【九度OJ】题目1433:FatMouse 解题报告
2024-10-19 19:59:50
【九度OJ】题目1433:FatMouse 解题报告
标签(空格分隔): 九度OJ
http://ac.jobdu.com/problem.php?pid=1433
题目描述:
FatMouse prepared M pounds of cat food, ready to trade with the cats guarding the warehouse containing his favorite food, JavaBean.

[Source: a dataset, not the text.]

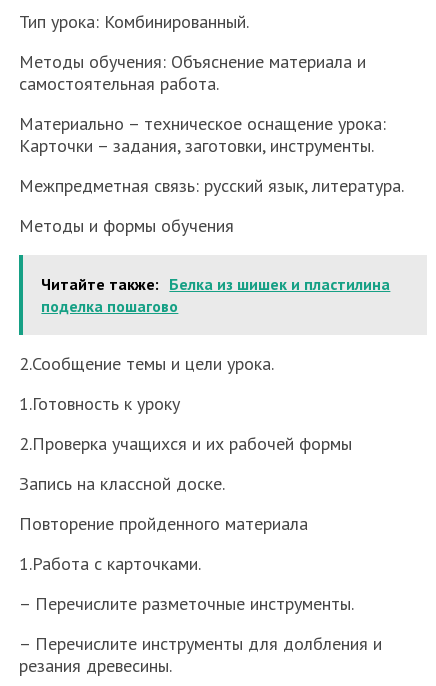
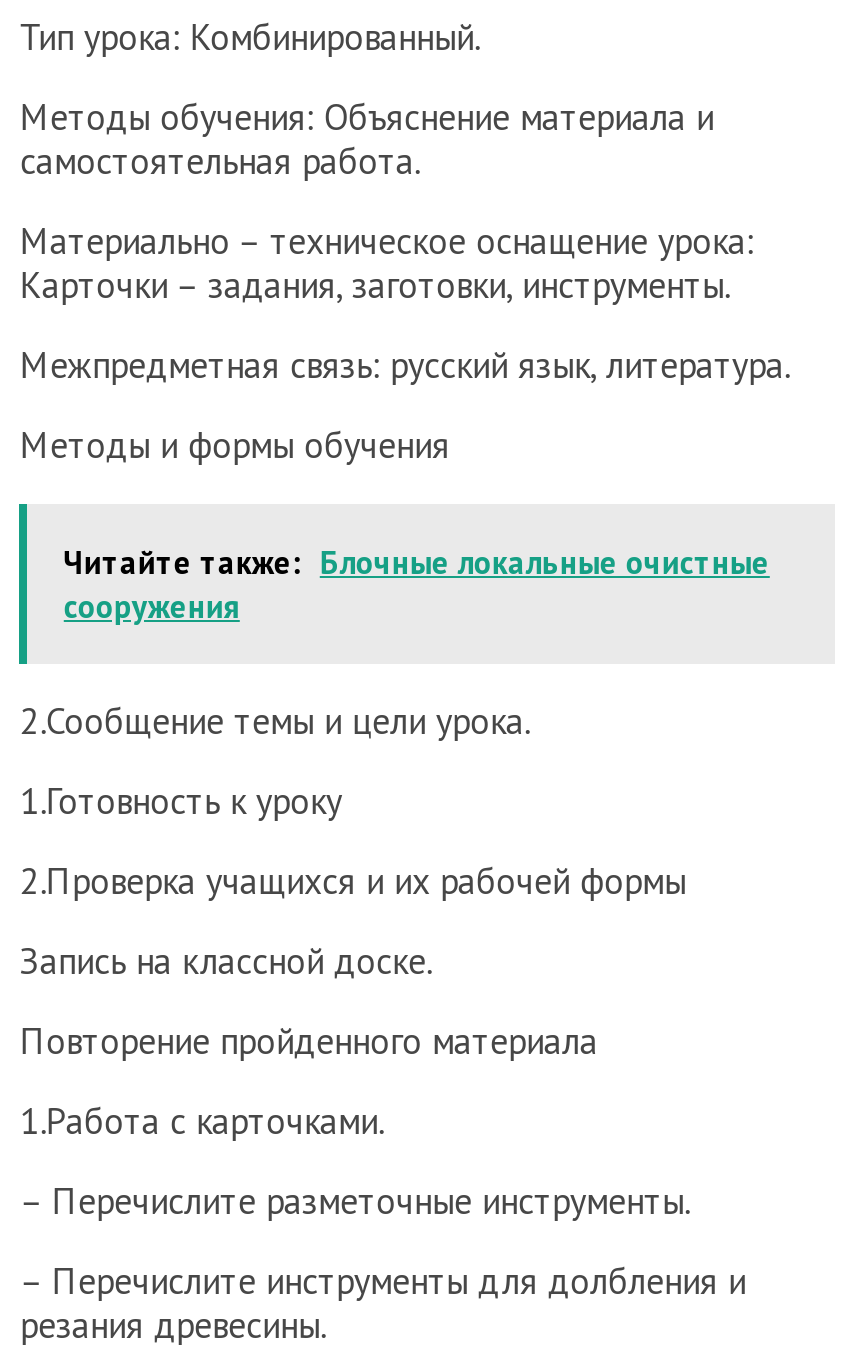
- Читайте также: Белка из шишек и пластилина
- поделка пошагово
+ Читайте также: Блочные локальные очистные
+ сооружения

The warehouse has N rooms. The i-th room contains J[i] pounds of JavaBeans and requires F[i] pounds of cat food. FatMouse does not have to trade for all the JavaBeans in the room, instead, he may get J[i]* a% pounds of JavaBeans if he pays F[i]* a% pounds of cat food. Here a is a real number. Now he is assigning this homework to you: tell him the maximum amount of JavaBeans he can obtain.
输入:
The input consists of multiple test cases. Each test case begins with a line containing two non-negative integers M and N. Then N lines follow, each contains two non-negative integers J[i] and F[i] respectively. The last test case is followed by two -1's. All integers are not greater than 1000.
输出:
For each test case, print in a single line a real number accurate up to 3 decimal places, which is the maximum amount of JavaBeans that FatMouse can obtain.
样例输入:
5 3
7 2
4 3
5 2
20 3
25 18
24 15
15 10
-1 -1
样例输出:
13.333
31.500
Ways
开始贪心算法的题。
这个题目的意思是,M的cat foode去每个room里换JavaBean,每个房间都是按等比例换。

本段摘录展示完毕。